Data for this exercise:
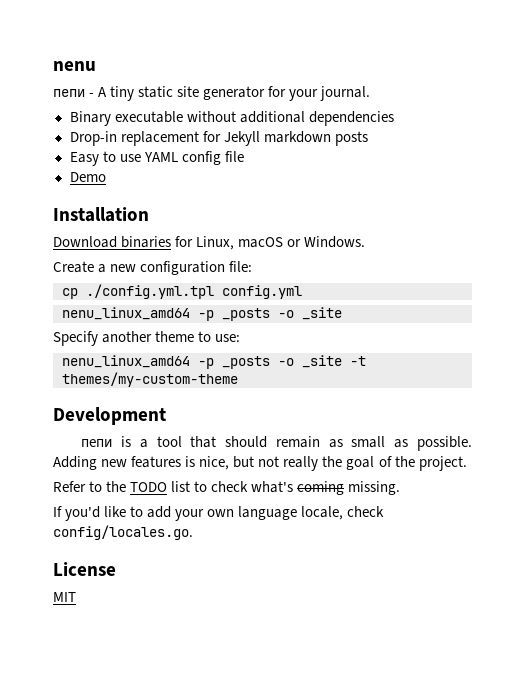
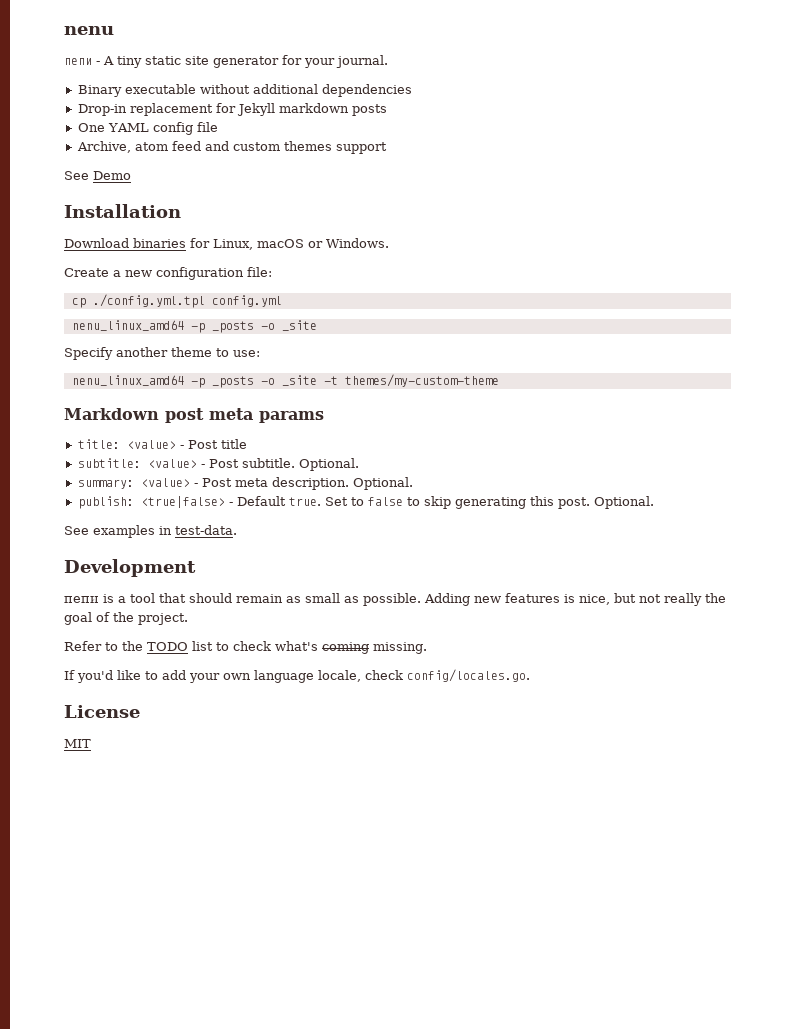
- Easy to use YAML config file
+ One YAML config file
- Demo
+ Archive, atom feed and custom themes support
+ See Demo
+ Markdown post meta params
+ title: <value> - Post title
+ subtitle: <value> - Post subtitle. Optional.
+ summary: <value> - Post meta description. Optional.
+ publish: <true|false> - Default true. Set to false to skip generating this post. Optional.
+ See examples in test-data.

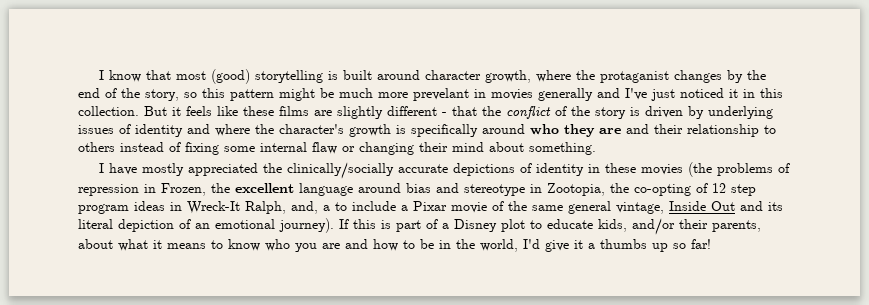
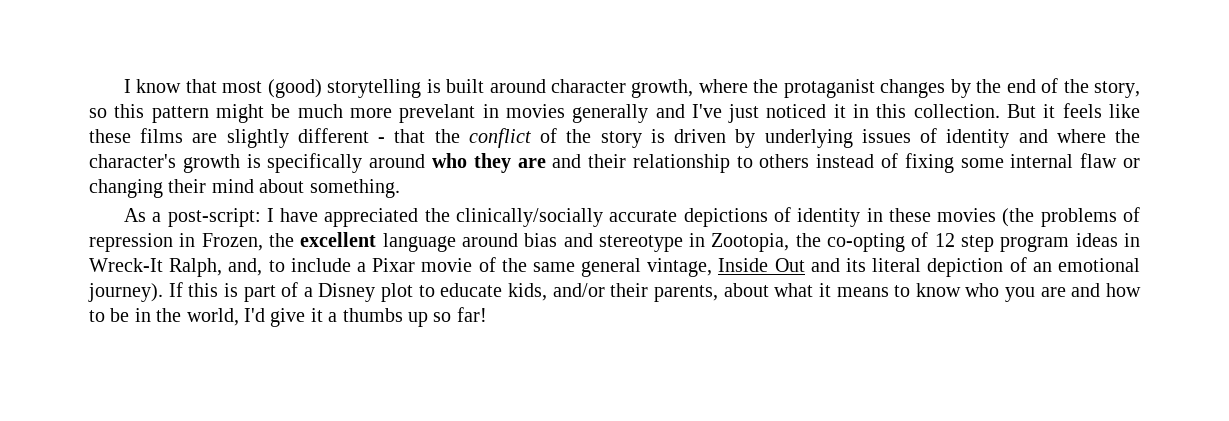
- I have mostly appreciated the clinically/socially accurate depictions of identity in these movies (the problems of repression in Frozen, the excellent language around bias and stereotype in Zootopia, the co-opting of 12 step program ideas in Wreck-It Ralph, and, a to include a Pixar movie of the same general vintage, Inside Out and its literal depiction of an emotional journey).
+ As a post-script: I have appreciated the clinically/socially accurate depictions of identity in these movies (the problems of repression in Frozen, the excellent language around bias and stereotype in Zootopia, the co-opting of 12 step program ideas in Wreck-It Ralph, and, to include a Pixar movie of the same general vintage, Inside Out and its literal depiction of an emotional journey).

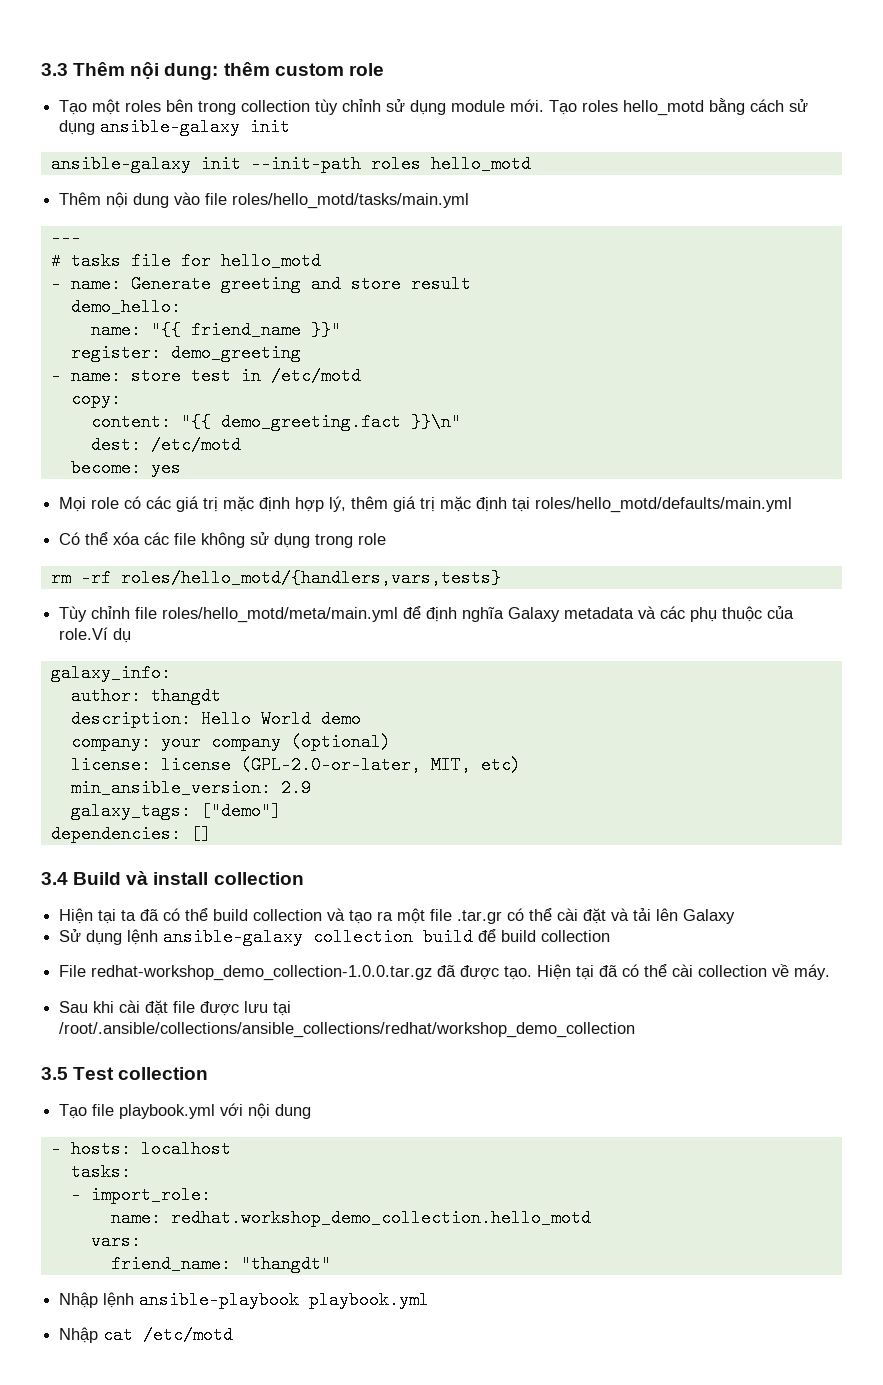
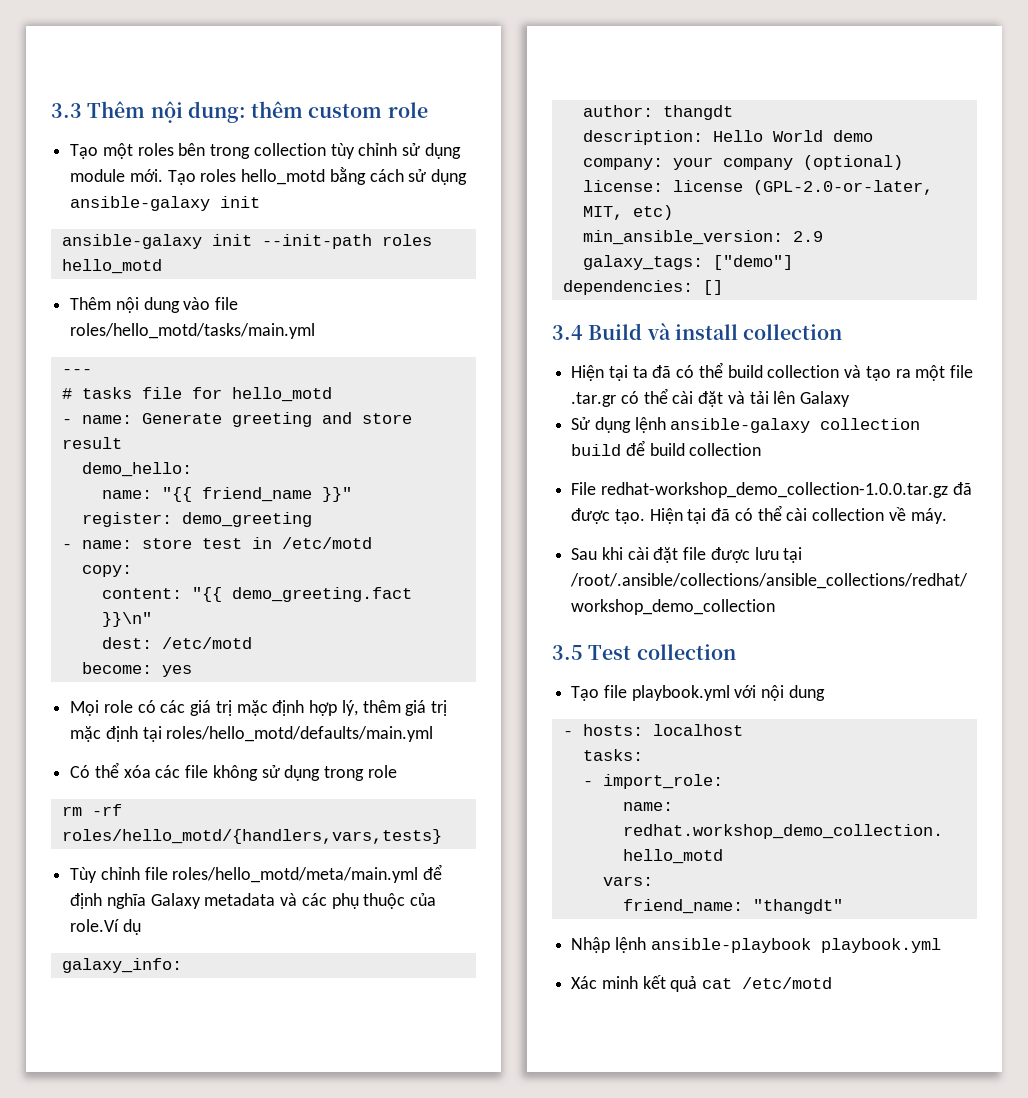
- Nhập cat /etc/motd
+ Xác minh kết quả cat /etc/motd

Required work: Hand back the data above exactly, with no images.

Written solution:
- Easy to use YAML config file
+ One YAML config file
- Demo
+ Archive, atom feed and custom themes support
+ See Demo
+ Markdown post meta params
+ title: <value> - Post title
+ subtitle: <value> - Post subtitle. Optional.
+ summary: <value> - Post meta description. Optional.
+ publish: <true|false> - Default true. Set to false to skip generating this post. Optional.
+ See examples in test-data.

- I have mostly appreciated the clinically/socially accurate depictions of identity in these movies (the problems of repression in Frozen, the excellent language around bias and stereotype in Zootopia, the co-opting of 12 step program ideas in Wreck-It Ralph, and, a to include a Pixar movie of the same general vintage, Inside Out and its literal depiction of an emotional journey).
+ As a post-script: I have appreciated the clinically/socially accurate depictions of identity in these movies (the problems of repression in Frozen, the excellent language around bias and stereotype in Zootopia, the co-opting of 12 step program ideas in Wreck-It Ralph, and, to include a Pixar movie of the same general vintage, Inside Out and its literal depiction of an emotional journey).

- Nhập cat /etc/motd
+ Xác minh kết quả cat /etc/motd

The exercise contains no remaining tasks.